Does m.when support chaining comparison operators?
Closed this issue · 2 comments
rkshthrmsh commented
Can comparison operators be chained in m.when
?
class Test(m.Circuit):
io = m.IO(
CLK=m.In(m.Clock),
load=m.In(m.Bit),
value=m.In(m.UInt[16]),
A=m.In(m.UInt[32]),
C=m.Out(m.Bit)
)
value = m.Register(m.UInt[16], has_enable=True)()(I=io.value, CE=io.load)
a = m.Register(m.UInt[32], has_enable=True)()(I=io.A, CE=io.load)

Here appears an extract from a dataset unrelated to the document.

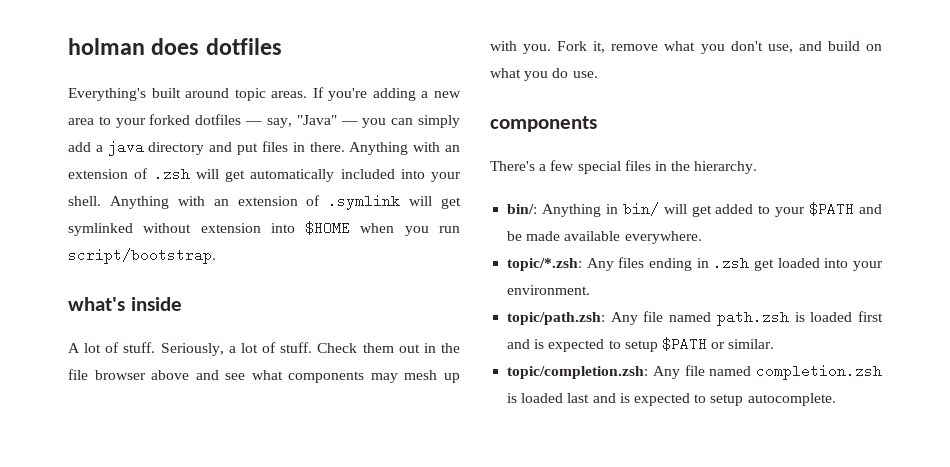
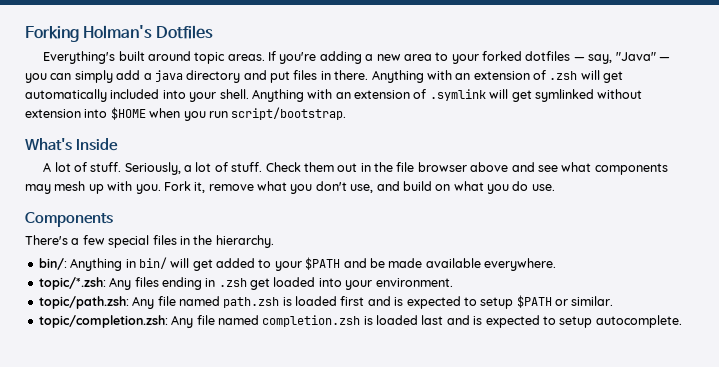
[68,38,282,55] holman does dotfiles -> [25,25,214,42] Forking Holman's Dotfiles
[68,297,182,311] what's inside -> [25,138,118,151] What's Inside
[490,116,597,132] components -> [25,212,113,227] Components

with m.when(1 < a < m.zext(value, 16)): # <-- Like this
io.C @= 1
with m.otherwise():
io.C @= 0
Traceback (most recent call last):
File "/home/giambla2/ws/magma_examples/magma_examples/test.py", line 253, in <module>
class Test(m.Circuit):
File "/home/giambla2/ws/magma_examples/magma_examples/test.py", line 266, in Test
with m.when(1 < a.O < m.zext(value, 16)):
File "/home/giambla2/.local/lib/python3.9/site-packages/magma/digital.py", line 233, in __bool__
raise ValueError(
ValueError: Converting non-constant magma bit to bool not supported
leonardt commented
This doesn't work because of how Python implements it under the hood.
It will turn an expression into the form 1 < a and a < value
, the problem is that in Python we can't override the and
operator (it invokes bool on the arguments and then does a logical and). Instead we'd want __and__
to be called (which is what happens when you call &
) which "stages" the computation and constructs the hardware graph.
So for this pattern you'll need to explicitly &
the two expressions rather than use the Python convenience syntax.
rkshthrmsh commented
Thanks for the explanation, @leonardt.